_Problem description_
Go through the lines below one by one and count those holding the string "family". Give the count alone.

_Source material_
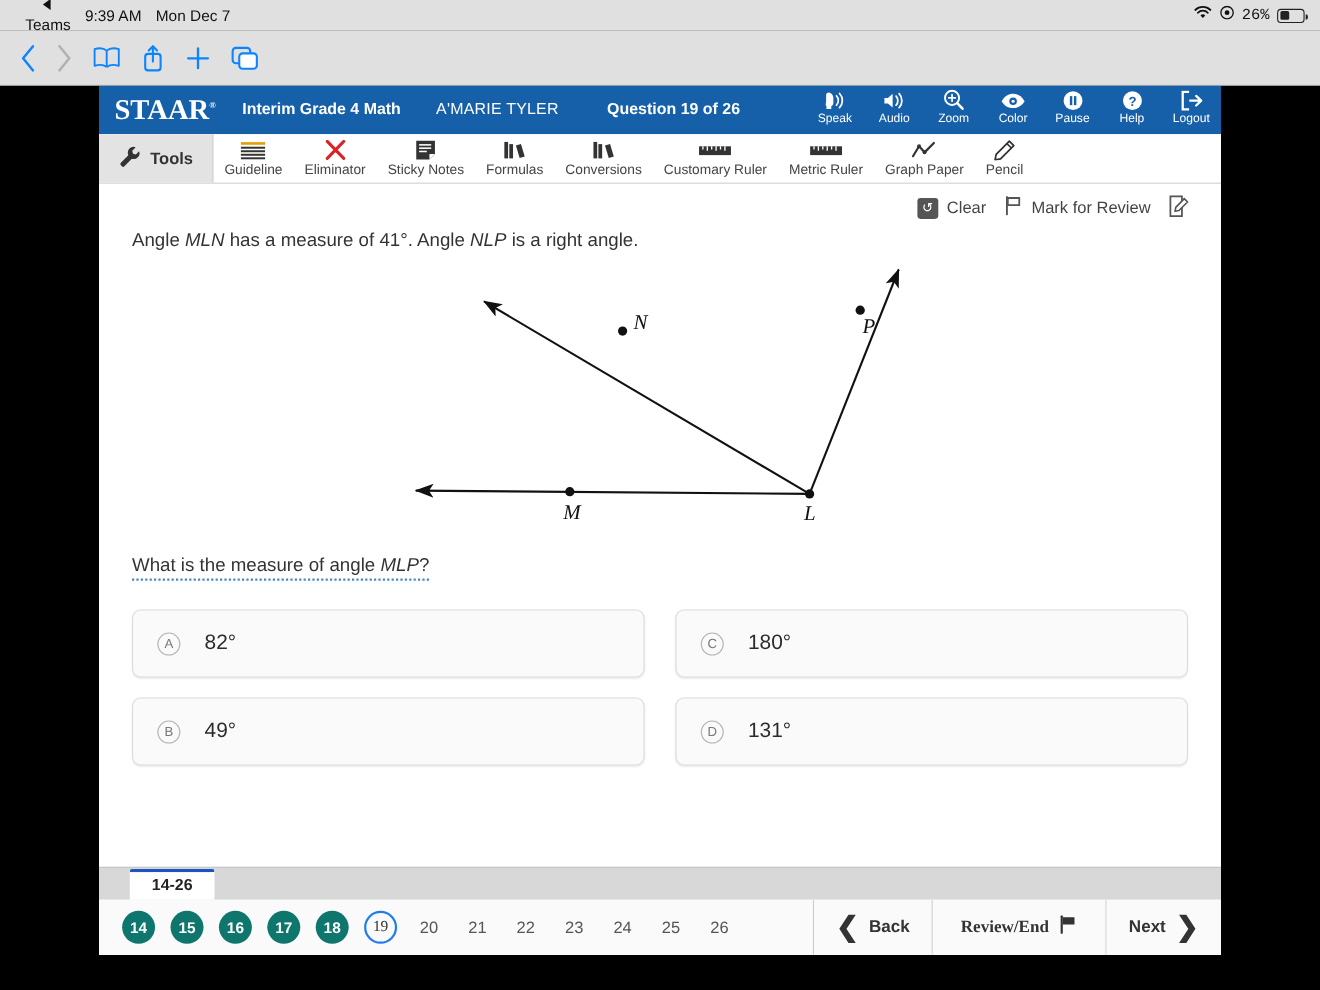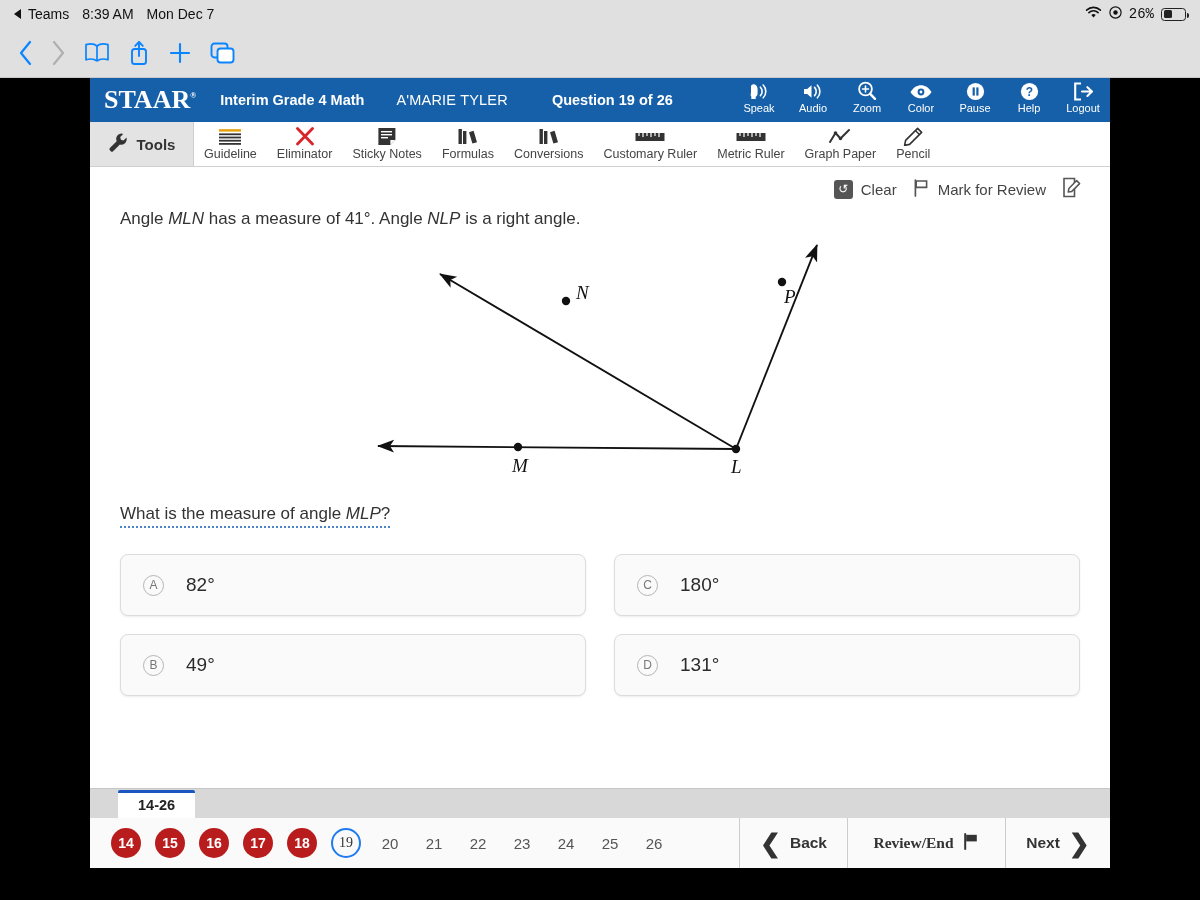--- a/index.html
+++ b/index.html
@@ -26,7 +26,7 @@
     border-right: 7px solid #111;
     margin-right: -7px;
   }
-  .sb-teams { display:flex; align-items:center; gap:5px; font-size:14px; }
+  .sb-teams { display:flex; align-items:center; gap:5px; font-size:14px;flex-direction:column; }
   .sb-spacer { flex: 1; }
   .sb-right { display: flex; align-items: center; gap: 7px; font-size: 14px; font-family: Liberation Mono, monospace; }
   .battery {

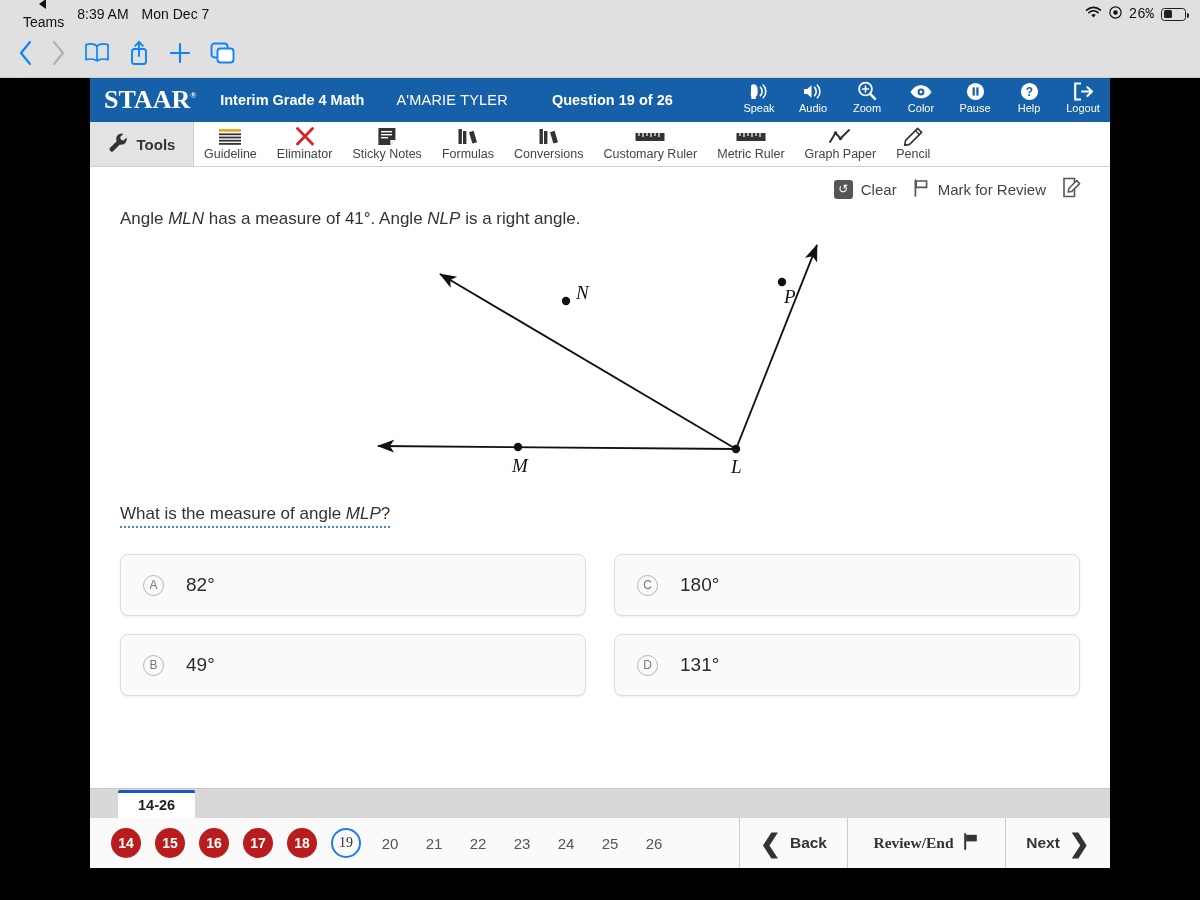--- a/index.html
+++ b/index.html
@@ -209,7 +209,7 @@
       <span class="sb-back-tri"></span>
       <span style="margin-left:9px">Teams</span>
     </div>
-    <span>8:39 AM</span>
+    <span>9:39 AM</span>
     <span>Mon Dec 7</span>
   </div>
   <div class="sb-spacer"></div>

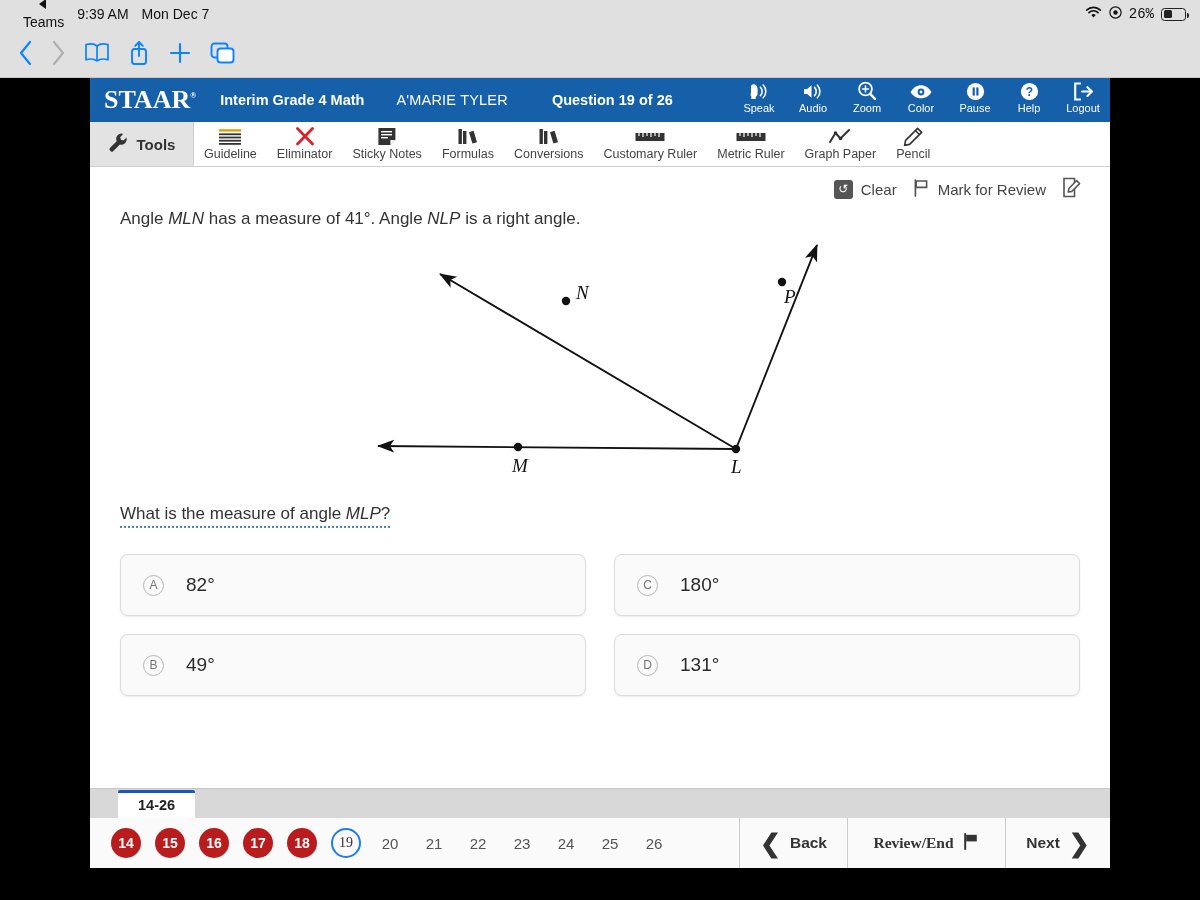--- a/index.html
+++ b/index.html
@@ -188,7 +188,7 @@
     width: 30px;height:30px;border-radius:50%;
     display:flex;align-items:center;justify-content:center;
   }
-  .qn.done span { background:#b91c1c; color:#fff; font-weight:600; font-size:14px; }
+  .qn.done span { background:#0f766e; color:#fff; font-weight:600; font-size:14px; }
   .qn.cur span { border:2.5px solid #1e7bf0; color:#333; font-size:14px;font-family:Liberation Serif, serif; }
   .navbtn {
     display:flex; align-items:center; justify-content:center; gap:9px;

_Solved exercise_
2